Varietys Rob Nelson wrote that the film failed to distinguished itself from the original and criticized Wormald and Hough's acting performances, saying, "When the music stops, young Hough is saddled, like her co-star, with the impossible task of making 27-year-old verbiage sound fresh." Nelson wrote that Brewer's musical staging is "subtly less theatrical than Ross', but it hardly constitutes a reinvention" and that Brewer's film comes across as "slightly milder" than Ross', such as with Ariel's abuse by former boyfriend being toned down for 2011. Todd McCarthy of The Hollywood Reporter disliked how the dance numbers and action sequences were staged, shot and cut, saying, "The visual clumsiness does not disguise that Wormald (a professional dancer since extreme youth), especially, but the others too, are very good dancers. But the compositions vary randomly between close-ups, awkward medium shots and general coverage that cuts together with no cumulative dynamic power." Orlando Sentinel's Roger Moore gave the film two and half out of four stars.

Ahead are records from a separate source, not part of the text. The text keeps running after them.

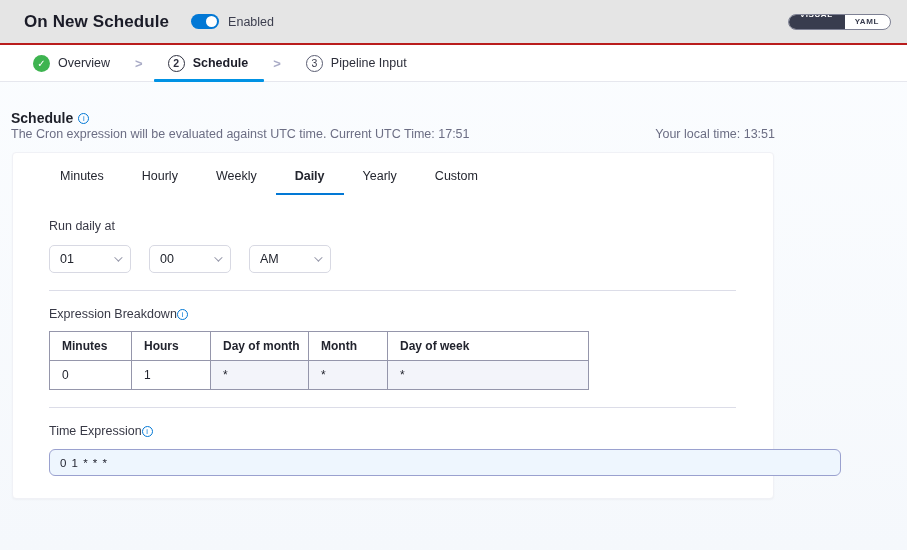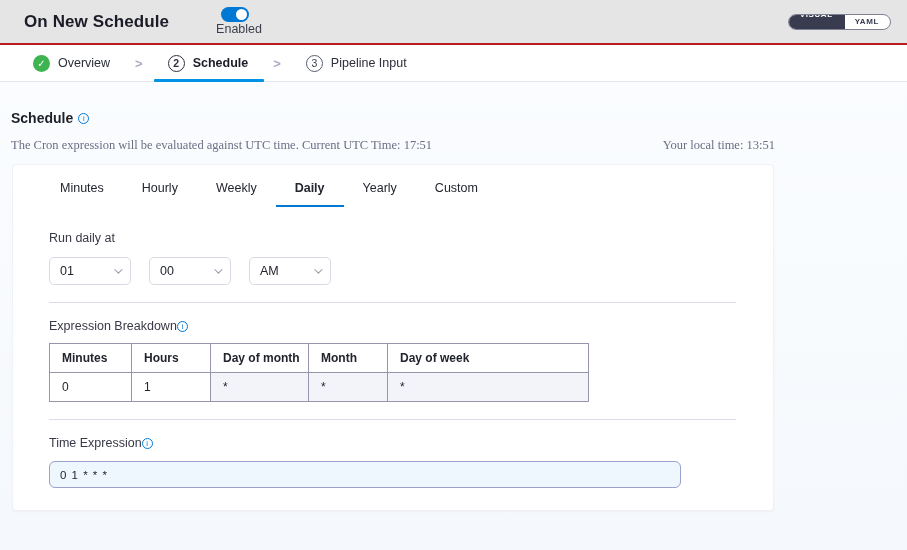--- a/index.html
+++ b/index.html
@@ -16,7 +16,7 @@
     display:flex; align-items:center; padding:0 16px 0 24px;
   }
   .page-title { font-size:17px; font-weight:bold; color:#1b1c28; letter-spacing:.1px; }
-  .enable-wrap { display:flex; align-items:center; margin-left:38px;flex-direction:column; }
+  .enable-wrap { display:flex; align-items:flex-end; margin-left:22px; }
   .switch {
     width:28px; height:15px; border-radius:8px; background:#0278d5;
     position:relative; cursor:pointer; flex:0 0 auto;

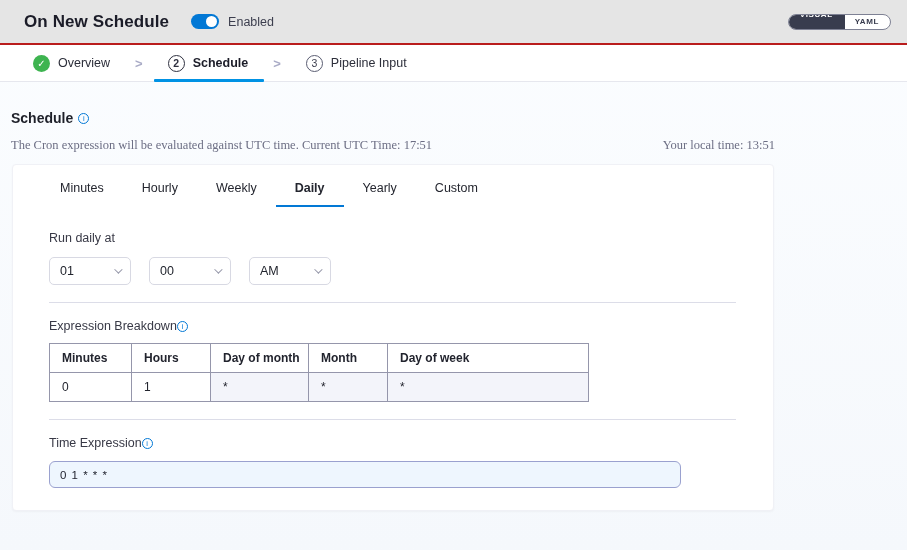--- a/index.html
+++ b/index.html
@@ -76,8 +76,8 @@
     display:inline-block; font-style:normal; cursor:pointer; flex:0 0 auto;
   }
   .section-sub-row {
-    display:flex; justify-content:space-between; margin-top:12px;
-    font-size:12.5px; color:#6c6e84;font-family:Liberation Serif, serif;
+    display:flex; justify-content:space-between; margin-top:1px;
+    font-size:12.5px; color:#6c6e84;
   }
 
   

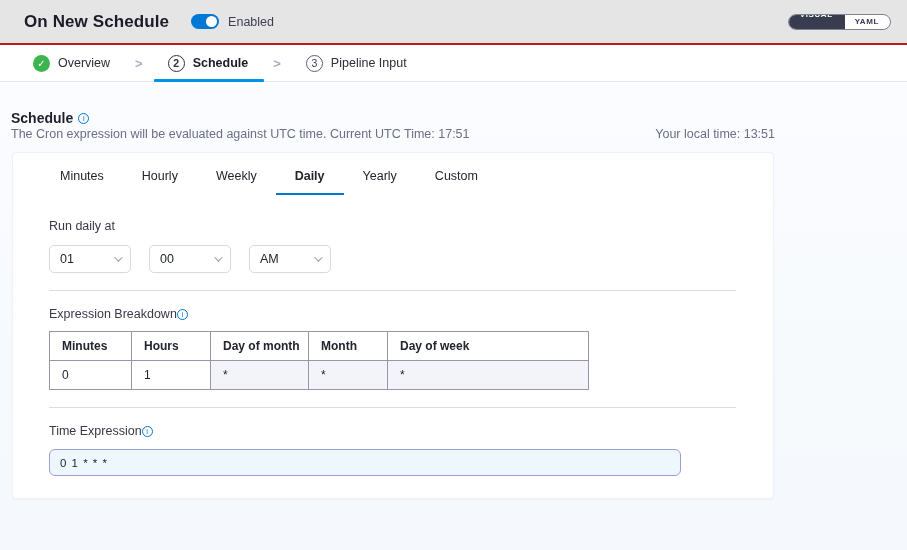--- a/index.html
+++ b/index.html
@@ -124,7 +124,7 @@
   table.breakdown td.star { background:#f3f4fa; }
 
   .cron-input {
-    margin-top:11px; width:632px; height:27px; background:#eef6fe;
+    margin-top:11px; width:792px; height:27px; background:#eef6fe;
     border:1px solid #9aa1cf; border-radius:6px; padding:0 10px;
     font-family:"Liberation Sans", sans-serif; font-size:11.5px;
     letter-spacing:1px; color:#1d1f2b; outline:none; display:block;

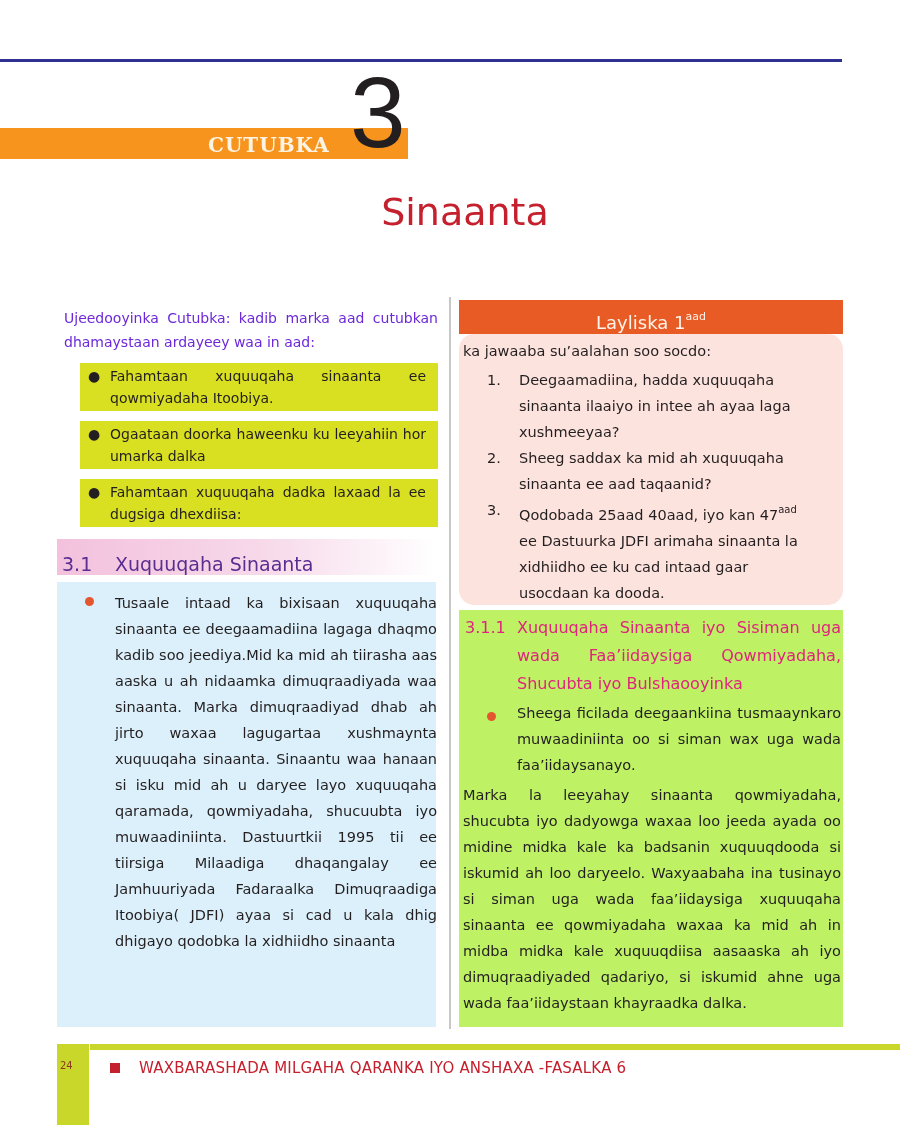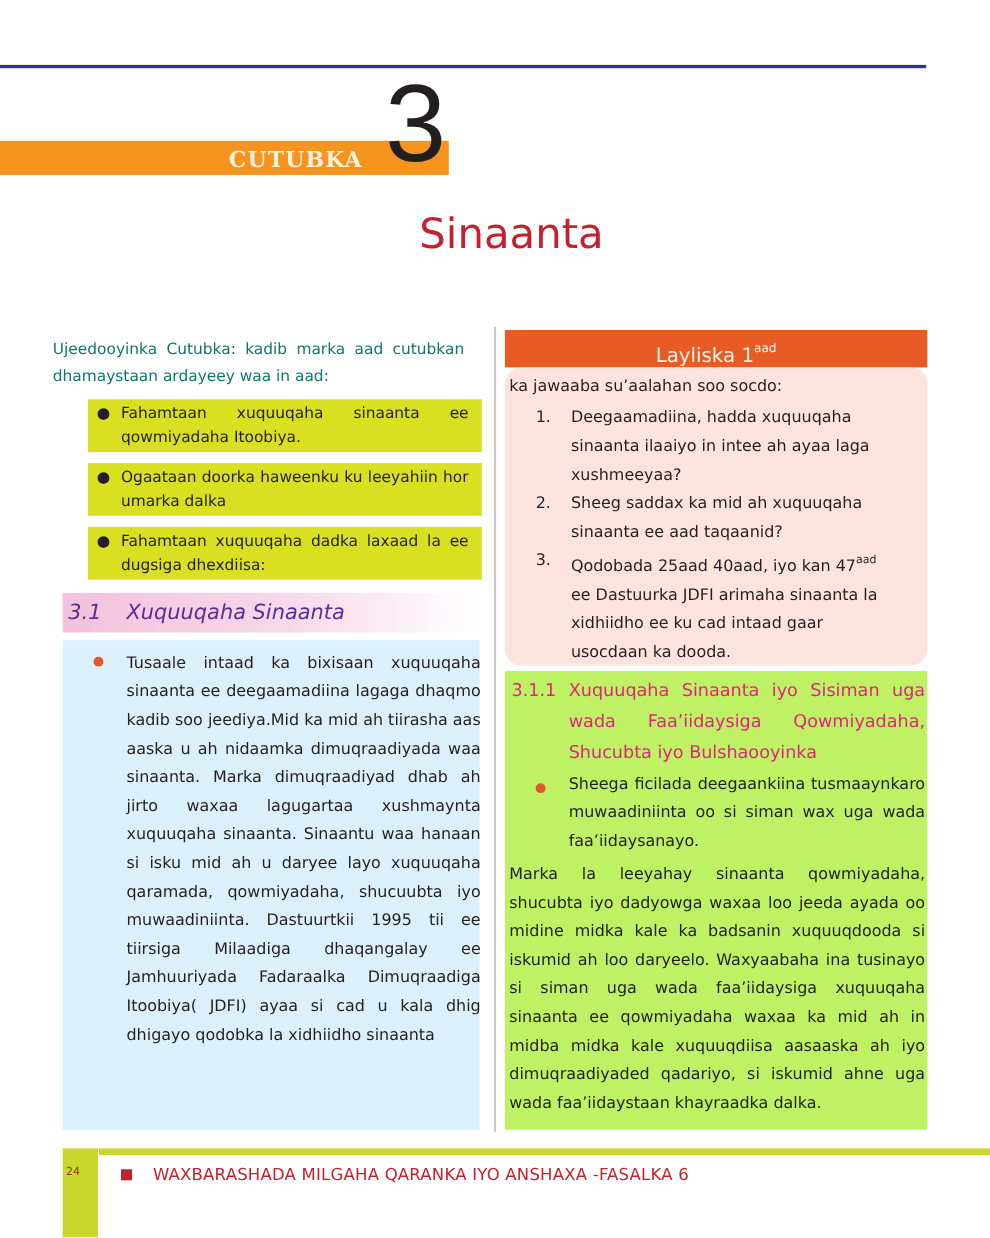--- a/index.html
+++ b/index.html
@@ -15,8 +15,8 @@
          font-size: 38px; color: #c5202d; font-family: "DejaVu Sans", sans-serif; }
   .col-divider { position: absolute; left: 449px; top: 297px; width: 2px; height: 732px; background: #c8c8c8; }
 
-  .objectives-intro { position: absolute; left: 48px; top: 306px; width: 374px; font-size: 14px; line-height: 24px;
-         color: #0f766e; text-align: justify; }
+  .objectives-intro { position: absolute; left: 64px; top: 306px; width: 374px; font-size: 14px; line-height: 24px;
+         color: #6d28d9; text-align: justify; }
   .obj-box { position: absolute; left: 80px; width: 358px; background: #d9e021; padding: 2px 12px 2px 8px;
          font-size: 14px; line-height: 22px; display: flex; }
   .obj-box .bullet { width: 22px; flex: none; }

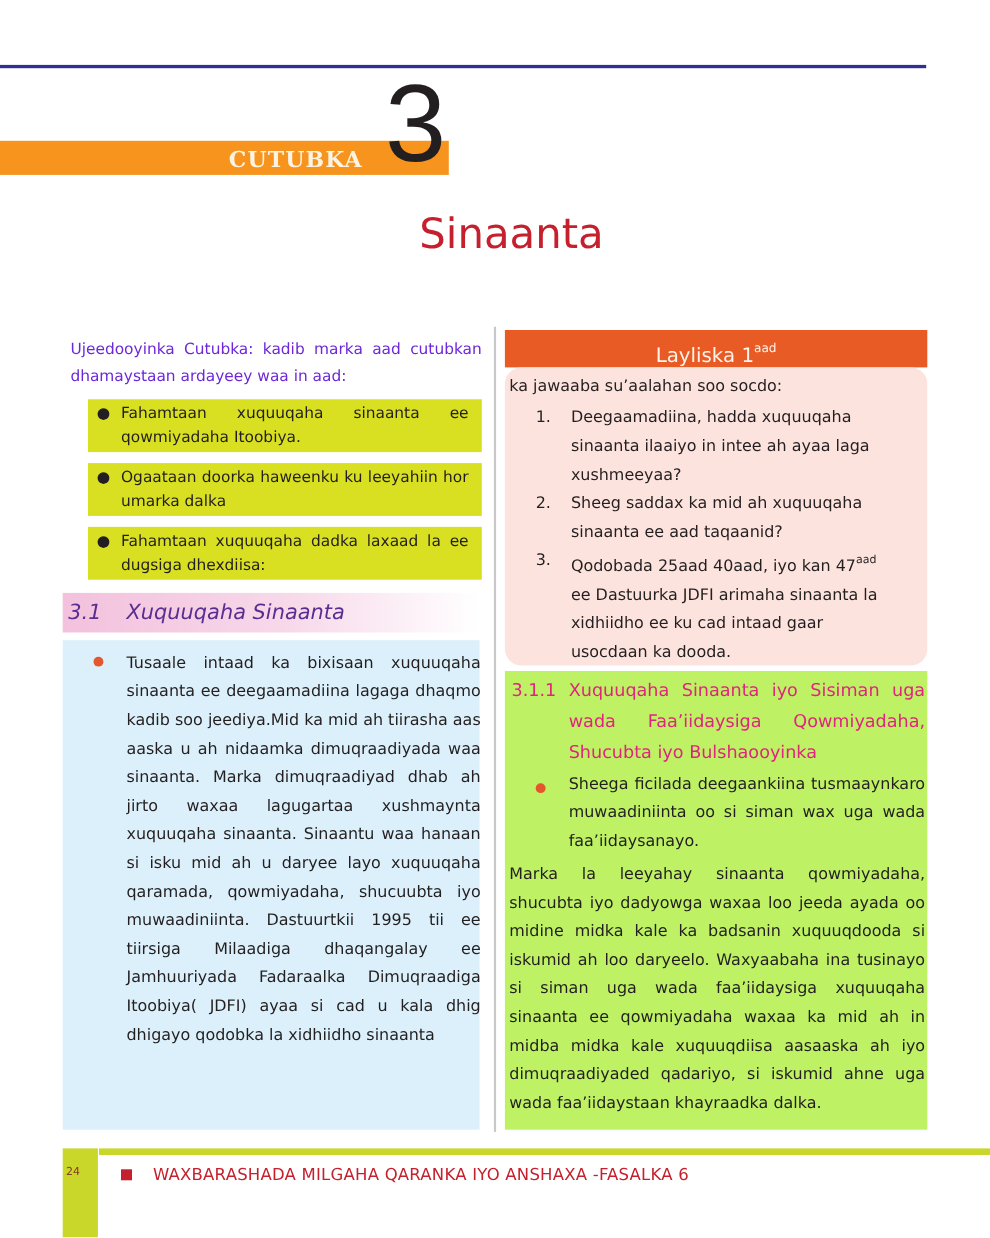--- a/index.html
+++ b/index.html
@@ -24,7 +24,7 @@
 
   .sec-head { position: absolute; left: 57px; top: 539px; width: 378px; height: 36px;
          background: linear-gradient(90deg, #f3c1dd 0%, #f7d9ea 55%, #ffffff 100%);
-         display: flex; align-items: center; color: #5a2d91; font-size: 19px; font-style: italic; }
+         display: flex; align-items: flex-end; color: #5a2d91; font-size: 19px; }
   .sec-head .num { width: 58px; padding-left: 5px; }
   .left-panel { position: absolute; left: 57px; top: 582px; width: 379px; height: 445px; background: #dcf0fb; }
   .left-panel .bullet-dot { position: absolute; left: 28px; top: 15px; width: 9px; height: 9px; border-radius: 50%; background: #e4572e; }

Kenneth Turan of the Los Angeles Times wrote that the film "doesn't have the emotional impact of the original, but it ups the energy level." He said that the film was "not so much a remake as a renovation" and said the remake is similar to the original "in all the ways that count". The New York Timess A. O. Scott called the dance numbers "woefully inadequate" when compared with Glee, High School Musical and Step Up. For Wormald's performance he said, "He has energy but no real magnetism, and while he may be in possession of what are technically known as 'moves', his dancing lacks sensuality and a sense of release." Scott gave Miles Teller a good review saying that he "has a natural charisma that is both comic and kind of sexy". He described the music in the remake as "better and more eclectic than the original, with some blues, country and vintage metal mixed in with the peppy dance tunes".

===Home media===
Paramount Home Entertainment released Footloose on DVD and Blu-ray on March 6, 2012.